## Task details
A line below contains "[64,954,121,966] directory\ ->", and a later one contains "[416,700,472,713] version ->". Repeat both, with every line between them, exactly.

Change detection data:
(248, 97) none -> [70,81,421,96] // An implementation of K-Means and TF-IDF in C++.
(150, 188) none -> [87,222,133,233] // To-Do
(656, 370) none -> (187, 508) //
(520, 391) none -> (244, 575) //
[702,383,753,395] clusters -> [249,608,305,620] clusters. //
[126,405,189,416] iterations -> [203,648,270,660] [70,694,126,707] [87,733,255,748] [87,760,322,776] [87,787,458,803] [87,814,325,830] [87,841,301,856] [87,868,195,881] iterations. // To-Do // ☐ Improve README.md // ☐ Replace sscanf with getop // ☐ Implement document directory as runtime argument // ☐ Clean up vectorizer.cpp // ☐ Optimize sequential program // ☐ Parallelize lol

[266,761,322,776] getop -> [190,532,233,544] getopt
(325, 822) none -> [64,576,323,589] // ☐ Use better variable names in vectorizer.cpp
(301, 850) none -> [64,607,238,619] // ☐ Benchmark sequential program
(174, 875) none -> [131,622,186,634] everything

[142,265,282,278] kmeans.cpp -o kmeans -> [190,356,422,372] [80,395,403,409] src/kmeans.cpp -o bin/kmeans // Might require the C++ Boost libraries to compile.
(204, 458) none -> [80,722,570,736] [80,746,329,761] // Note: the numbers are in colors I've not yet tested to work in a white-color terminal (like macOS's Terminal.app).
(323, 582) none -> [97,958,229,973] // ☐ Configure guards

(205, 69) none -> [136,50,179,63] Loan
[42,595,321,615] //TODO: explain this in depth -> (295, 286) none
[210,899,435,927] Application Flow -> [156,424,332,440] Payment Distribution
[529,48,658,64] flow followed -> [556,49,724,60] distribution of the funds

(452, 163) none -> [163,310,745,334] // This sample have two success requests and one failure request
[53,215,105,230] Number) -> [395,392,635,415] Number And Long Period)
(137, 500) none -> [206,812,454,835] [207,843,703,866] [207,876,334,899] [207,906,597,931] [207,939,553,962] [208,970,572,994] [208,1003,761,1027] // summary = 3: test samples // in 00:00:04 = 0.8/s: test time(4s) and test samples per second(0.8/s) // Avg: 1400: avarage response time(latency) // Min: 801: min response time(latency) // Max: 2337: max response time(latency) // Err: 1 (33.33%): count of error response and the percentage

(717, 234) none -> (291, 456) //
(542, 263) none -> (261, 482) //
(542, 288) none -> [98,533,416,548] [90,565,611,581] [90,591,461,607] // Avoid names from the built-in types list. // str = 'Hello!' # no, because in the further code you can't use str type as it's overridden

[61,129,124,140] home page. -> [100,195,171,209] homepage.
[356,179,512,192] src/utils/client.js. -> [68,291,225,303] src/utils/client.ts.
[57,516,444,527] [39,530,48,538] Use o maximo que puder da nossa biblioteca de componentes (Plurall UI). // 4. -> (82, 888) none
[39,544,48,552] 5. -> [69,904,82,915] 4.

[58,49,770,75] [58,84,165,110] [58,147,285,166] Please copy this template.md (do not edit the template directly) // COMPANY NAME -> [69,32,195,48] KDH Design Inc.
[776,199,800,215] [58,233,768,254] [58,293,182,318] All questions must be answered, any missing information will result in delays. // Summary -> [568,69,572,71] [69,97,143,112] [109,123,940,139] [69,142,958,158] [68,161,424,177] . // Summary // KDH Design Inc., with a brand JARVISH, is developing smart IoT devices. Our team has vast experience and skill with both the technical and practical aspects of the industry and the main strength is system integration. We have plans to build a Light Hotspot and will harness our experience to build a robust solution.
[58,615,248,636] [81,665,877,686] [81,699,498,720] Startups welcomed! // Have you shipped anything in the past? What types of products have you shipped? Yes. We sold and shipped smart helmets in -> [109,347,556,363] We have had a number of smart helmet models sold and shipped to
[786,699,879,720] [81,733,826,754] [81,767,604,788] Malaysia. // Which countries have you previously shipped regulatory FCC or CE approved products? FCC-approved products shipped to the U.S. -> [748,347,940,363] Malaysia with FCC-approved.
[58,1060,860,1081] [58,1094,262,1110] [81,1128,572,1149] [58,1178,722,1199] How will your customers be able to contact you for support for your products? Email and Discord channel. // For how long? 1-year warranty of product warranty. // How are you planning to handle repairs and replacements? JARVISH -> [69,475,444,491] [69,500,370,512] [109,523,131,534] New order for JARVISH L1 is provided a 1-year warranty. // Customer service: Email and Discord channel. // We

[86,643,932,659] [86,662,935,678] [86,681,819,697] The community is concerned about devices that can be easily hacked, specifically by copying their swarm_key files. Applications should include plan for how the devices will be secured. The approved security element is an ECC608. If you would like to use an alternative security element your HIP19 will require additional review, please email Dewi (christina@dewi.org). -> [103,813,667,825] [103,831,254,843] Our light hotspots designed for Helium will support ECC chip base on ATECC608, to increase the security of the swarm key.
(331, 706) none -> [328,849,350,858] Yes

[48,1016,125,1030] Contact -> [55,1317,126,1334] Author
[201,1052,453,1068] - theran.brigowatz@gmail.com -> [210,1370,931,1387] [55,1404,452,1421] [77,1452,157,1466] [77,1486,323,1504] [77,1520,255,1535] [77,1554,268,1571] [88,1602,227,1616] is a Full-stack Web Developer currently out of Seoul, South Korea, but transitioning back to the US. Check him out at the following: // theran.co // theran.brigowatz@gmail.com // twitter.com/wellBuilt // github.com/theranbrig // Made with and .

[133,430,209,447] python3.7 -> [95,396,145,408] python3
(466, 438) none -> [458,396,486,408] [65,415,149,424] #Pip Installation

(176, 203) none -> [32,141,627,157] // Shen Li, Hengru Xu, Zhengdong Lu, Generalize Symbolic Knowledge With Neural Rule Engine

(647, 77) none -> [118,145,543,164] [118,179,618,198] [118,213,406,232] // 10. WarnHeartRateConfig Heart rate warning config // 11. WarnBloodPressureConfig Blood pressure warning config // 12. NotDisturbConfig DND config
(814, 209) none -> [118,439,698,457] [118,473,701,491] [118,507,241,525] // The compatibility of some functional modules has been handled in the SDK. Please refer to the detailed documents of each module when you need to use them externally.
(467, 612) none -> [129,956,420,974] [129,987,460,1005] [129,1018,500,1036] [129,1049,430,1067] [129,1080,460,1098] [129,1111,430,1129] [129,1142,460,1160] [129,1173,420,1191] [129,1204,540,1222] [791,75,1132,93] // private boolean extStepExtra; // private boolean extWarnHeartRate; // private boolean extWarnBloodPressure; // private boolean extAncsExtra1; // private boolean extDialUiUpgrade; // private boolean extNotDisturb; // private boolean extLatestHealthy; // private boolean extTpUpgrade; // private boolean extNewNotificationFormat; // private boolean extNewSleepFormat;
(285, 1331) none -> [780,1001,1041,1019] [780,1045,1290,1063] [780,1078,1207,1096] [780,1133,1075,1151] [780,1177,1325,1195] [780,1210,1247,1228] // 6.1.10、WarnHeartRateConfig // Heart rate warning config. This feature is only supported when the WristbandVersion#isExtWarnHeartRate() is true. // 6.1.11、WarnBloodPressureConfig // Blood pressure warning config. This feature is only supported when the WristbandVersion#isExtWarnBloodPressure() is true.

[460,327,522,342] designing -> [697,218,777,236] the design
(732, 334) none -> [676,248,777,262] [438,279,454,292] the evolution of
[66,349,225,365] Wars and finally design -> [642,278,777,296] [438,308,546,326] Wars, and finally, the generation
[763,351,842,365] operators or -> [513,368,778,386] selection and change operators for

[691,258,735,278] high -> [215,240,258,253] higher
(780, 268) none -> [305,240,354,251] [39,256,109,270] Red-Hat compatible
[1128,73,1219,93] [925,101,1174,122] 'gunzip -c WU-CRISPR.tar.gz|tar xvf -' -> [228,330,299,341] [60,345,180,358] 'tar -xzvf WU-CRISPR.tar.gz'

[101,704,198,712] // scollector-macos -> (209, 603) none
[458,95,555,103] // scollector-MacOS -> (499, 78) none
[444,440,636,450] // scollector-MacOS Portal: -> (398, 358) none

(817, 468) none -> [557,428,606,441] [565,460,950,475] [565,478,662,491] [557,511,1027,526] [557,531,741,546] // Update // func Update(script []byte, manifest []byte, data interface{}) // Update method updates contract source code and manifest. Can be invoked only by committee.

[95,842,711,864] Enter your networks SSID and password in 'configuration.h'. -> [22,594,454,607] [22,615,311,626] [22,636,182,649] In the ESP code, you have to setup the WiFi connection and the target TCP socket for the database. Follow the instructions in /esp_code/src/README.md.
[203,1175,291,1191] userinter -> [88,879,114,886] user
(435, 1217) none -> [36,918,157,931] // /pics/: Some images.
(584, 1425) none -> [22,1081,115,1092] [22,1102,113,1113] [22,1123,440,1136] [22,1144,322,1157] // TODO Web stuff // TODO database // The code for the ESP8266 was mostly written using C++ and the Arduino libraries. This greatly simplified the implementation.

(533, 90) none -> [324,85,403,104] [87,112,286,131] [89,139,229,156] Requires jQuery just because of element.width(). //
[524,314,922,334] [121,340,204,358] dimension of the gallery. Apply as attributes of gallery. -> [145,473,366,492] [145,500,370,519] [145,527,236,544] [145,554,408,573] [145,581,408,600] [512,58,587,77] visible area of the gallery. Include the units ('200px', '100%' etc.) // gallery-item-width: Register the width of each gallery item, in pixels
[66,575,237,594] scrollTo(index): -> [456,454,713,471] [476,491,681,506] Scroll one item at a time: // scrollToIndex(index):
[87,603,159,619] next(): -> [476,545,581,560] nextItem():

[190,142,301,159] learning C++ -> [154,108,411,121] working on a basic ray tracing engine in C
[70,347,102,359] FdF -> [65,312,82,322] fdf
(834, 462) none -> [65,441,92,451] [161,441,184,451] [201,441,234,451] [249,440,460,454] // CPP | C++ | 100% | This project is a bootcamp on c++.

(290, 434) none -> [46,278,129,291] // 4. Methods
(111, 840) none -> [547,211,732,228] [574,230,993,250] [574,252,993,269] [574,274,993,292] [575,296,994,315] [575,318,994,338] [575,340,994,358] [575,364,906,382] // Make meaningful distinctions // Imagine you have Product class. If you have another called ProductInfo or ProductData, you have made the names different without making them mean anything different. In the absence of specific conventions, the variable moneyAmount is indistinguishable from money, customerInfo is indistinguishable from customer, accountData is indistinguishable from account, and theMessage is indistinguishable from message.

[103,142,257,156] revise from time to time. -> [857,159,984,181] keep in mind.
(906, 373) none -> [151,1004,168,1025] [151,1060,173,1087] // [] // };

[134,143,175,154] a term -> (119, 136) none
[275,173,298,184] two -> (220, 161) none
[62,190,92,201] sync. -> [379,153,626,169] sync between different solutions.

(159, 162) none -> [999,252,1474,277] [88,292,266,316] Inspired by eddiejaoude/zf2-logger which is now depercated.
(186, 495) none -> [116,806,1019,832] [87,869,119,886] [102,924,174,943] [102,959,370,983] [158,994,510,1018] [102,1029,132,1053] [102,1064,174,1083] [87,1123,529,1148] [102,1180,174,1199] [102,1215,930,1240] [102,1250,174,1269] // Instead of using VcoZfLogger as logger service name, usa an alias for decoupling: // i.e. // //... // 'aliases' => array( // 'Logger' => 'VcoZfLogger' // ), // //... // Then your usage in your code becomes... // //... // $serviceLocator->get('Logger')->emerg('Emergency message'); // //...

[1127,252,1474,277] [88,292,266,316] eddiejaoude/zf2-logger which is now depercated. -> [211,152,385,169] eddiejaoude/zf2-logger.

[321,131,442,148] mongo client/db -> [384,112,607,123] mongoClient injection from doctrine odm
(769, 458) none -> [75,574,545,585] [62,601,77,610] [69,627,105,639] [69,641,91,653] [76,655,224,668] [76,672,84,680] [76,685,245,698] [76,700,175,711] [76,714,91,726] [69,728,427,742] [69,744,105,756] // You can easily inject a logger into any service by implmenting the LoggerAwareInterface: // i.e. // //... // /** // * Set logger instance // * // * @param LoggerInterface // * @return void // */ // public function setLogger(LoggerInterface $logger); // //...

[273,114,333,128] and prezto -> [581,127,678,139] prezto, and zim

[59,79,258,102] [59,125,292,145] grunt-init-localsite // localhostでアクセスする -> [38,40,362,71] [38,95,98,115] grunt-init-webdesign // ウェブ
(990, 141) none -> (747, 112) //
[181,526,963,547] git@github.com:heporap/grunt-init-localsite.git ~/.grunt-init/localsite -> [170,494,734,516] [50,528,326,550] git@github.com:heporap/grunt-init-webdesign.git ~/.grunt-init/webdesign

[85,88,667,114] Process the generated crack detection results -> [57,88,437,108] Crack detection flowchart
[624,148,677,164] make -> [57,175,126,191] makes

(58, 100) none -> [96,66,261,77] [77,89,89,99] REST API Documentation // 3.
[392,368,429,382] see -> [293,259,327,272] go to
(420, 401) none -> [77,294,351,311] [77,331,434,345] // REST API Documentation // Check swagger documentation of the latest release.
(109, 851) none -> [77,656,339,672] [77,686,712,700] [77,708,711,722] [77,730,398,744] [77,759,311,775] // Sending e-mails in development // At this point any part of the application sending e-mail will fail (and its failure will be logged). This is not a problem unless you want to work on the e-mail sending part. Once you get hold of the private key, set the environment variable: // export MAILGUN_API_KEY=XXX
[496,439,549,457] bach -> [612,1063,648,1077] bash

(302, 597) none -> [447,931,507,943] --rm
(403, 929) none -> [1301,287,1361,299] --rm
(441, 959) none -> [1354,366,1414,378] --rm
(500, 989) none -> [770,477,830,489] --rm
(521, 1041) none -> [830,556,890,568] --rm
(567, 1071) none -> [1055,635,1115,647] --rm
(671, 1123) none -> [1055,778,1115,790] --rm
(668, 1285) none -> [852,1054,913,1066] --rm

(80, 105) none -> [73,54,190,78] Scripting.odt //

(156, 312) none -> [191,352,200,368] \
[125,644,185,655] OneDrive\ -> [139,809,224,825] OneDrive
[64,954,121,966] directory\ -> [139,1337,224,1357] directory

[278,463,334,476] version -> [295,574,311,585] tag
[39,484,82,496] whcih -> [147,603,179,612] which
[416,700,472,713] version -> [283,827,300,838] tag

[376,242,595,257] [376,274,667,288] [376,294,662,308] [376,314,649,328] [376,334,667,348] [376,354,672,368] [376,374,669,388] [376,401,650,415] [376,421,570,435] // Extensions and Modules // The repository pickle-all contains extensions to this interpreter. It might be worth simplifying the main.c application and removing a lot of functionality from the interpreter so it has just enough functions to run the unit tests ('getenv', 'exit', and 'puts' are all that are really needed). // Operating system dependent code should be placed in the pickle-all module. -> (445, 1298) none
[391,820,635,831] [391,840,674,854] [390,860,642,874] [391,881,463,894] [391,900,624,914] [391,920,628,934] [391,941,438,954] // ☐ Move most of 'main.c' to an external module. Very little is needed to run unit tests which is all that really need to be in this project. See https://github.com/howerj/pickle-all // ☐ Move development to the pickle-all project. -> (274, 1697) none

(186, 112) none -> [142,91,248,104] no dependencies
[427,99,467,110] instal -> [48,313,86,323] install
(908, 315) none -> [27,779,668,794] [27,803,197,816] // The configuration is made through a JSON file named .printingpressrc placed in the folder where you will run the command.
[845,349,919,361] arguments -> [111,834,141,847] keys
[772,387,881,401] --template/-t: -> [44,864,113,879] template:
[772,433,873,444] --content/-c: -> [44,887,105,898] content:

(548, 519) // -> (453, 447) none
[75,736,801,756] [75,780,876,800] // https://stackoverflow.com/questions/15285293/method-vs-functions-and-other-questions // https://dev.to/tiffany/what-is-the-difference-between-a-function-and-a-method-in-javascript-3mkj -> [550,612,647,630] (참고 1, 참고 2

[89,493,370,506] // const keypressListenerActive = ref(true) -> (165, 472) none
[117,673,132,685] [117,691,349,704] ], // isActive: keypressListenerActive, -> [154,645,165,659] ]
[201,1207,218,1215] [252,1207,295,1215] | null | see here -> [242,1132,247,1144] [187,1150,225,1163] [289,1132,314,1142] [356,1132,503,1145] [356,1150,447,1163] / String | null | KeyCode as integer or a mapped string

## Expected output
[64,954,121,966] directory\ -> [139,1337,224,1357] directory

[278,463,334,476] version -> [295,574,311,585] tag
[39,484,82,496] whcih -> [147,603,179,612] which
[416,700,472,713] version -> [283,827,300,838] tag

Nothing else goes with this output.